Spring 1629

John’s view of the house at Lambeth as an ark which would keep the family afloat during troubled times was proved before Frances was more than two months old. The king’s steady resentment against the House of Commons, which had traduced Buckingham and tried to impeach him, flared up again to dangerous heights at their open delight at the duke’s death. The king blamed Sir John Eliot, radical leader in the House, for the assassination of Buckingham and ordered the assassin, Felton, to be tortured till he revealed the conspiracy. Only the lawyers, standing against an angry king, preserved Felton from agony and he went to the gallows swearing that he had acted only for the love of his country, and alone.

Eliot, sensing that the mood of the country was with him, pressed his advantage in the newly called House of Commons in January, refusing to pay the king one penny of his dues until the House had debated the incendiary motion that the king on earth must give way to the king of heaven – a clear call for Puritans to withstand the earthly power of the increasingly papist Charles and his High Church bishops.

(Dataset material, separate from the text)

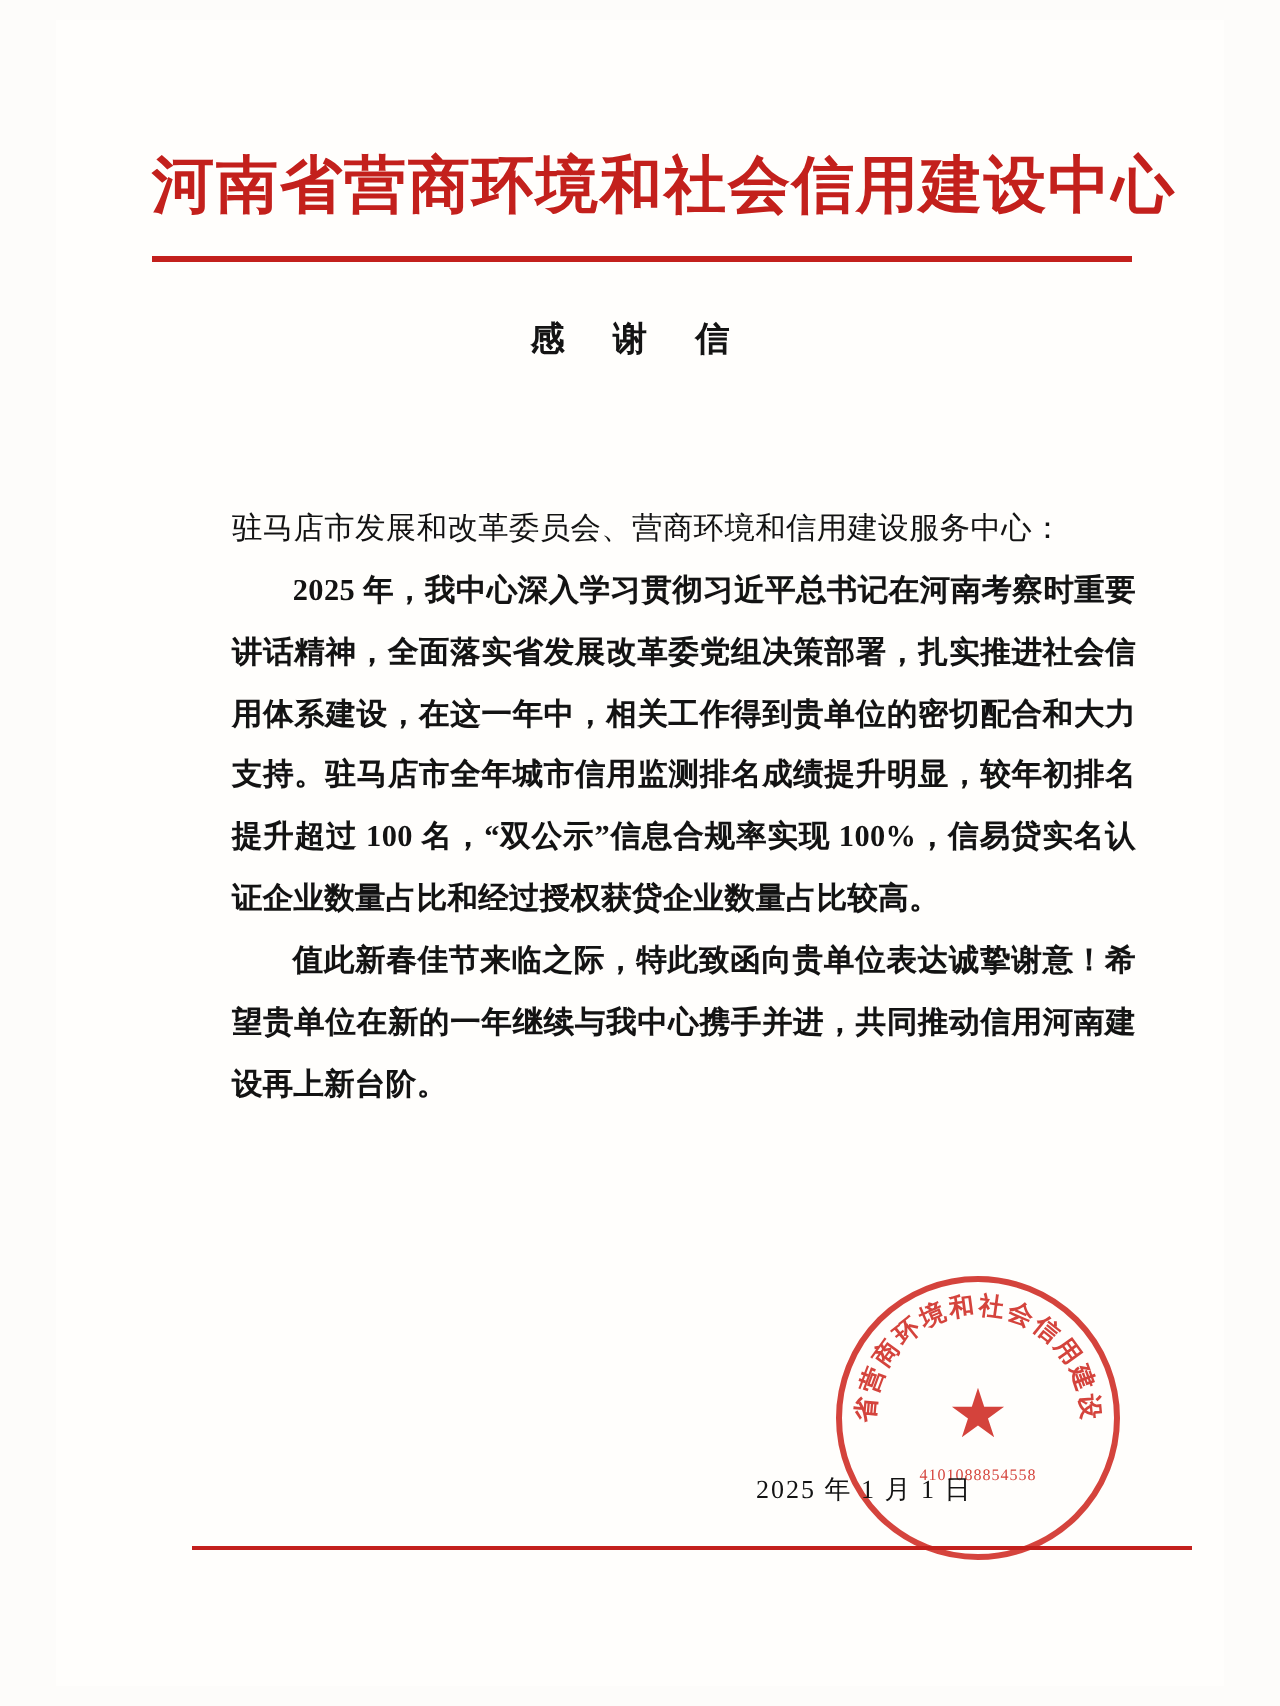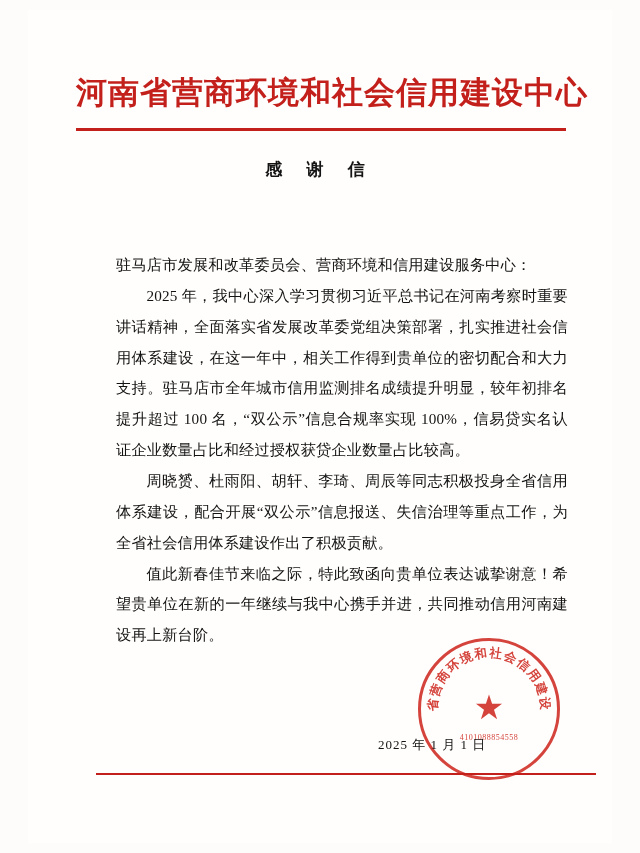"2025" .p-indent { font-weight: none -> bold }
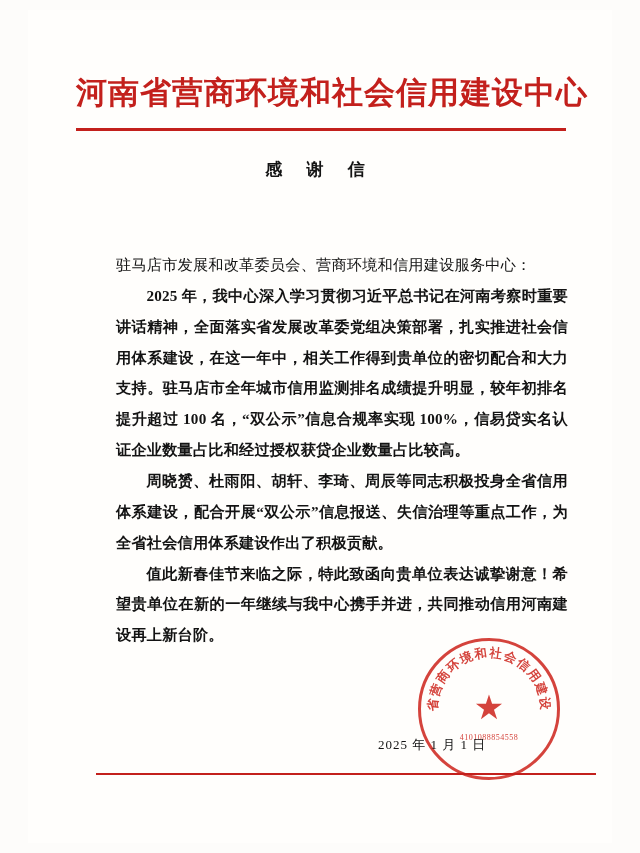"周晓赟、杜雨阳、胡轩、李琦、周辰等同志积极投身全省信用体系建设，配合开展“双公示" p.p-indent { html: <p>周晓赟、杜雨阳、胡轩、李琦、周辰等同志积极投身全省信用体系建设，配合开展“双公示”信息报送、失信治理等重点工作，为全省社会信用体系建设作出了积极贡献。</p> -> none }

While the city seethed with rumors of the debate, there was a loud knocking at the back door of the Tradescant house, and then the cook ran into the rarities room where Jane was writing labels and rocking Frances’s cradle with her foot. J was before the hearth, stretching a rare skin on a frame for hanging.

“A message for the master, from Whitehall!” the cook exclaimed.

Jane rose to her feet and went to the window. “He’s by the seedling beds,” she said, knocking on the glass and beckoning. “Here he comes.”

John arrived, rubbing his hands on his leather breeches. “What’s to do?”

“A message,” the cook said. “And no reply waited for. From Whitehall.”

John put out his hand and looked at the seal. “William Ward,” he said briefly. “My lord’s steward.” He turned the page, broke the seal and read. J saw his father pale under the wind-worn tan of his skin.

“What is it?”

“It’s the king. He has arrested Sir John Eliot and sent him to the Tower. He has closed down Parliament. He calls the members a nest of vipers and says he will rule forever without them.” He read swiftly. “They locked the doors of the House against the king and voted tonnage and poundage illegal, and voted the king’s theology illegal.” He read a little, and then swore.

“What?” Jane asked impatiently.

“They held the Speaker down in his chair so that the resolutions could be passed before the king’s guards burst in and arrested them.”

Jane looked at once to the cradle and the sleeping baby. “What will he do?” she asked.

John shook his head. “God knows.”

J waited. “What does it mean for us?”

John shook his head again. “For us and the country? Stormy weather.”